◆ Problem to solve
Lines with the word "items" are the answer; copy each of them from the data below.

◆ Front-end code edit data
++++++++

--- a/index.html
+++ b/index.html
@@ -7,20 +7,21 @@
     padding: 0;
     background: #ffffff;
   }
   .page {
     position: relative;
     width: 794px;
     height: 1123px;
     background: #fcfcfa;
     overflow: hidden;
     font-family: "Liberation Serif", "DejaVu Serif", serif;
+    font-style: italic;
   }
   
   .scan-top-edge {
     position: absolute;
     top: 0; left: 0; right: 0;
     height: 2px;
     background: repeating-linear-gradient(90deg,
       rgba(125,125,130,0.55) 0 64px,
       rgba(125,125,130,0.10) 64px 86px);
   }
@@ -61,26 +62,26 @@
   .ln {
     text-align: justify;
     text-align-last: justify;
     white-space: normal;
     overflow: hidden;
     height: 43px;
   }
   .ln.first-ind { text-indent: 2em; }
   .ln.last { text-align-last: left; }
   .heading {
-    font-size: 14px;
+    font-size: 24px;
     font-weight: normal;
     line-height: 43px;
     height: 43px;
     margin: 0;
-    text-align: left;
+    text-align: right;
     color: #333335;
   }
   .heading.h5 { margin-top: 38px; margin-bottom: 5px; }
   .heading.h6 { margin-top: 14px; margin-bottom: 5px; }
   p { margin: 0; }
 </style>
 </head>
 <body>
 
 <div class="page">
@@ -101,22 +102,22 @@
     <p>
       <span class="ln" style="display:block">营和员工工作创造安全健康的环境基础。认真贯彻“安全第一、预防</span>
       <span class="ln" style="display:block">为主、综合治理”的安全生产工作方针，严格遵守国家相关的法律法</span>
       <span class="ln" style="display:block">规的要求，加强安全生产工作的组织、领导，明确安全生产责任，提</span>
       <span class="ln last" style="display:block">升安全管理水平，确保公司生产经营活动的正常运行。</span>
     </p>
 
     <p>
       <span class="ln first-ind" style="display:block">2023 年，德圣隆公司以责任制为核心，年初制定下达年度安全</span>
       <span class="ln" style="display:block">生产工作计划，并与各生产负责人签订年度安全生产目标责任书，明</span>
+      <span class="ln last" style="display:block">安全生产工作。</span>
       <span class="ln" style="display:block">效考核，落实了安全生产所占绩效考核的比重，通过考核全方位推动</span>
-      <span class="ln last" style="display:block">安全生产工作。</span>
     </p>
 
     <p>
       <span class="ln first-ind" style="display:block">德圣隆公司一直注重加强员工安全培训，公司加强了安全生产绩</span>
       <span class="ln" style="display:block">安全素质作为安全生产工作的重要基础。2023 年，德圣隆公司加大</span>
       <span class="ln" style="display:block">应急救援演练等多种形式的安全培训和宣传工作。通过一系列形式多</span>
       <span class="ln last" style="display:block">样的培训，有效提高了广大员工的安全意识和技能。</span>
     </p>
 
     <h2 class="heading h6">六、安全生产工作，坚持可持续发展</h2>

++++++++

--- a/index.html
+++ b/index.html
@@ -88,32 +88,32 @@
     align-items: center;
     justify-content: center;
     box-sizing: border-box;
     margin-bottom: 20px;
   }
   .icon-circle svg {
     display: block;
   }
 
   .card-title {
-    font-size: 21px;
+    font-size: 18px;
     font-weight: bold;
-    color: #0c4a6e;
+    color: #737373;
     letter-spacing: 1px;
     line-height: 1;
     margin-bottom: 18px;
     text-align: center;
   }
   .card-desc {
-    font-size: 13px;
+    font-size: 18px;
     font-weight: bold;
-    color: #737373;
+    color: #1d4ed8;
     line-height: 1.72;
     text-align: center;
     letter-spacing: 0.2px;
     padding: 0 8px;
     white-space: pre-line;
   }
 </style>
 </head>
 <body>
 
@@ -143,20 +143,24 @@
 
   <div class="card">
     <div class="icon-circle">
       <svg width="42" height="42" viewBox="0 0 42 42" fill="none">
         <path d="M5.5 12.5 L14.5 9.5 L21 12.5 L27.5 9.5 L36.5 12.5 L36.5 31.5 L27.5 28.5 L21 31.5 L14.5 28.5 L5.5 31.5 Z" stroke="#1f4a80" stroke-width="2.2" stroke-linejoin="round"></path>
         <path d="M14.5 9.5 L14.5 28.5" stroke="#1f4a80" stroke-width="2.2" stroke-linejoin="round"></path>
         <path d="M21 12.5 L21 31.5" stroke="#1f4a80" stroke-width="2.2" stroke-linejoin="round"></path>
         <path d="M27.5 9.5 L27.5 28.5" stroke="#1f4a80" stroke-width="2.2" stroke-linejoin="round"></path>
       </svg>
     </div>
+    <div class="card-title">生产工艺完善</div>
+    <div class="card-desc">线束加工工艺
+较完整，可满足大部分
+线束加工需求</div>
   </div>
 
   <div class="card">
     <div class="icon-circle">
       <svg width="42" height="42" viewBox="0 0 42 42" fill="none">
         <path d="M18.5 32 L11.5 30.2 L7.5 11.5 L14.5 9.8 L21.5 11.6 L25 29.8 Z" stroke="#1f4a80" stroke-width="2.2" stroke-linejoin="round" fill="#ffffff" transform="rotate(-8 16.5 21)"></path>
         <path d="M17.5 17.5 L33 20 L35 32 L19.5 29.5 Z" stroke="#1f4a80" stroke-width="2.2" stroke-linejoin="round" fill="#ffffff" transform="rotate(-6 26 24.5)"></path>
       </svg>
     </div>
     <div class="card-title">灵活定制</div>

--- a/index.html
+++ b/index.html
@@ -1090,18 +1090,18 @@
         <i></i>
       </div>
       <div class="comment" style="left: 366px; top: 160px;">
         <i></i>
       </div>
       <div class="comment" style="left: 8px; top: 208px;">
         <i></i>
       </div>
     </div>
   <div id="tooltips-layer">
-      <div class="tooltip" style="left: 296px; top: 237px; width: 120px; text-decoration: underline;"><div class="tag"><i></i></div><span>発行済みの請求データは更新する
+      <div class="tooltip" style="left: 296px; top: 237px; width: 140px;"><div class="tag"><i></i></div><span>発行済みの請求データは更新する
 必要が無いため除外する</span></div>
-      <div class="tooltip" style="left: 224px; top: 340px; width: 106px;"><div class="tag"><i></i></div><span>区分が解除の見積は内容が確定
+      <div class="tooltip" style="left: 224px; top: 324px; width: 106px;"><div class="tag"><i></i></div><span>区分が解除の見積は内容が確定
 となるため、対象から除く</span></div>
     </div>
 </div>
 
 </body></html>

++++++++

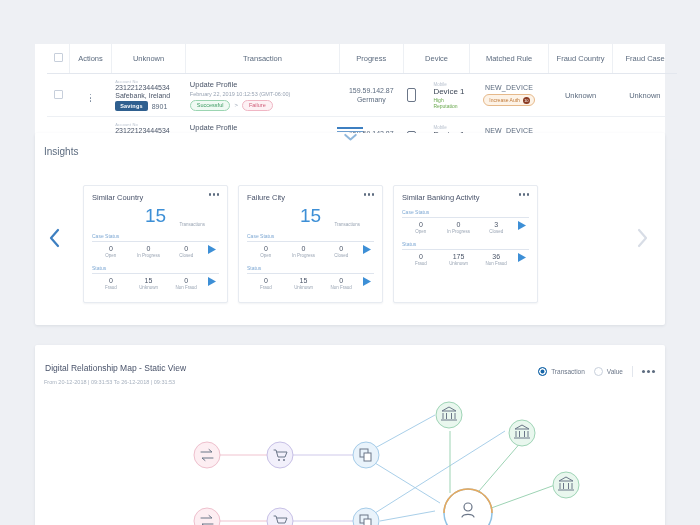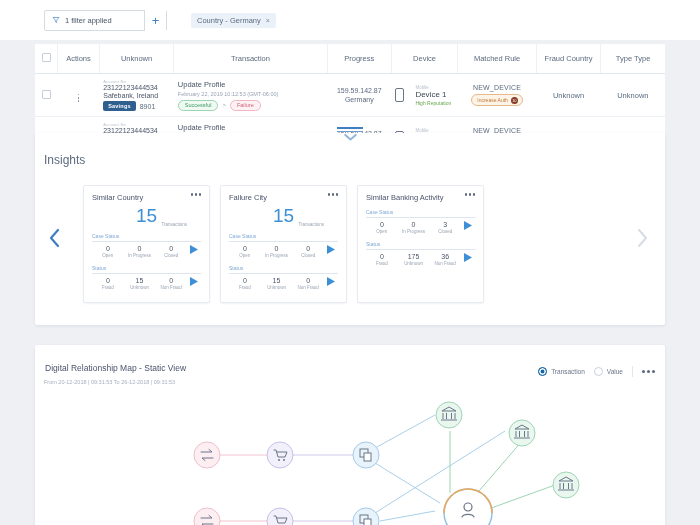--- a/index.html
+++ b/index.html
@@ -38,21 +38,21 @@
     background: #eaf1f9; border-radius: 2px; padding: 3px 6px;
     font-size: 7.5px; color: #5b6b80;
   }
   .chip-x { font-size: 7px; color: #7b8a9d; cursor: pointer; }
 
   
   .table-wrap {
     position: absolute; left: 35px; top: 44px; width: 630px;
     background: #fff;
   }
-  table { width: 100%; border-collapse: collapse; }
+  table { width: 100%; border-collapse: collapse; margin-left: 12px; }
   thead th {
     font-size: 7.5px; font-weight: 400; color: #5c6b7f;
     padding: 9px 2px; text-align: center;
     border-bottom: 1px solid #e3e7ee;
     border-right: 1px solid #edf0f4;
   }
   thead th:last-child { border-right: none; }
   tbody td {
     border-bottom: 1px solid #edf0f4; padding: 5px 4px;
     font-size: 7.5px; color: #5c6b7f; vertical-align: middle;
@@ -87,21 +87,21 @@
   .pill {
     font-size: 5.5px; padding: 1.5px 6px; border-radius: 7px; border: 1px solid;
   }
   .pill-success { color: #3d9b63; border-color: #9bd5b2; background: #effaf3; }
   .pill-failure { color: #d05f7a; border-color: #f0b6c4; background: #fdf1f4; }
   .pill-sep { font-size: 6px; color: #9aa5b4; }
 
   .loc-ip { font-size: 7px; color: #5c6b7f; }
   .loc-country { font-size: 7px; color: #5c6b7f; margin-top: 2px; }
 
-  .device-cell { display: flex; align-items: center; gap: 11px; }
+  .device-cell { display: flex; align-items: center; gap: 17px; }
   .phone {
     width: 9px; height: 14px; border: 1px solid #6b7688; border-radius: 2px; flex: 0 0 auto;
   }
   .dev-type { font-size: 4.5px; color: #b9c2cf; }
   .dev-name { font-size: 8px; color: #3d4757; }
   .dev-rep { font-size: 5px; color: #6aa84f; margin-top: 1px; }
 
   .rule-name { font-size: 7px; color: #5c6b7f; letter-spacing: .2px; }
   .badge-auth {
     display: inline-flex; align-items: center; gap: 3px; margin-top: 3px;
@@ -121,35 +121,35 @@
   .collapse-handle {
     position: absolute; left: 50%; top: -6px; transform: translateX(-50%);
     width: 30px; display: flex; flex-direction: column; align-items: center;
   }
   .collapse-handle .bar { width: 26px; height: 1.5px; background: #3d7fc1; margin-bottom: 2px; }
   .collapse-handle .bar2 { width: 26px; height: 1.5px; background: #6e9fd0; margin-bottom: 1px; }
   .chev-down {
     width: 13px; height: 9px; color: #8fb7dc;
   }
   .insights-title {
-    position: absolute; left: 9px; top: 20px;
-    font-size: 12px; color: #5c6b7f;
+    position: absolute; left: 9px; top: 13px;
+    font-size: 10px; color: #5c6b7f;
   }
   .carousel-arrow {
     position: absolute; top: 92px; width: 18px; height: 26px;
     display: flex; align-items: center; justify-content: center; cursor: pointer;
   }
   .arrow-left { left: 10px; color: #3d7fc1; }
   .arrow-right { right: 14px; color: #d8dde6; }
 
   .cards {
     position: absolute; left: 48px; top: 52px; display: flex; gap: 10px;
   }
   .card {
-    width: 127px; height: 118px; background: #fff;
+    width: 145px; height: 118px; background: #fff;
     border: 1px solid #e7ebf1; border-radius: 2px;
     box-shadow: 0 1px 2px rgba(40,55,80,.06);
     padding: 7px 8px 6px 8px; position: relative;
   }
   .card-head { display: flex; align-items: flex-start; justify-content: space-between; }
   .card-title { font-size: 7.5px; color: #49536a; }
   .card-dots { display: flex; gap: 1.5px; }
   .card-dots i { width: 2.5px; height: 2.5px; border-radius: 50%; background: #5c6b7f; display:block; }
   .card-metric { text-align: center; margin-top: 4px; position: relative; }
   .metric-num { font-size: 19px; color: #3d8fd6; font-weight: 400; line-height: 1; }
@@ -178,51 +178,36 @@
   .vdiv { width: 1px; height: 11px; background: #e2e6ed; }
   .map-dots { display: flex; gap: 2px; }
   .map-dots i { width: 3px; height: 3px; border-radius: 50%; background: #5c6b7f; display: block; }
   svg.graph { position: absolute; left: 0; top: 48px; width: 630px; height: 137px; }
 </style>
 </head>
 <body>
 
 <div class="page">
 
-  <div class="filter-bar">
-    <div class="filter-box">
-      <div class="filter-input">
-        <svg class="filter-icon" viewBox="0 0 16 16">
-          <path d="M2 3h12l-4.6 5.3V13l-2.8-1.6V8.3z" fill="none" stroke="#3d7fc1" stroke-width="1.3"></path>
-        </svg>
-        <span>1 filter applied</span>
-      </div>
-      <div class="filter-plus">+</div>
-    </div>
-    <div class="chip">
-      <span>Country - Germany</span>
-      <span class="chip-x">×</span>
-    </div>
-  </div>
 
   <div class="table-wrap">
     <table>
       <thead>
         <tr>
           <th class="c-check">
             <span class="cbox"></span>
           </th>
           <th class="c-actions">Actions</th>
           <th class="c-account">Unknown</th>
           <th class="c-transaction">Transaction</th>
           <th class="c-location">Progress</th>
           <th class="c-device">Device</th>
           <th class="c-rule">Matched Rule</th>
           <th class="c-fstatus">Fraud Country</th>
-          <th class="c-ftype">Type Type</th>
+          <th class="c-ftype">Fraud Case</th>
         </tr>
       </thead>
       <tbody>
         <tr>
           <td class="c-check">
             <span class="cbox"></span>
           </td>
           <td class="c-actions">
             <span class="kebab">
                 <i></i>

++++++++

◆ Output of the exercise
     align-items: center;
-  .device-cell { display: flex; align-items: center; gap: 11px; }
+  .device-cell { display: flex; align-items: center; gap: 17px; }
     display: inline-flex; align-items: center; gap: 3px; margin-top: 3px;
     width: 30px; display: flex; flex-direction: column; align-items: center;
     display: flex; align-items: center; justify-content: center; cursor: pointer;
   .card-head { display: flex; align-items: flex-start; justify-content: space-between; }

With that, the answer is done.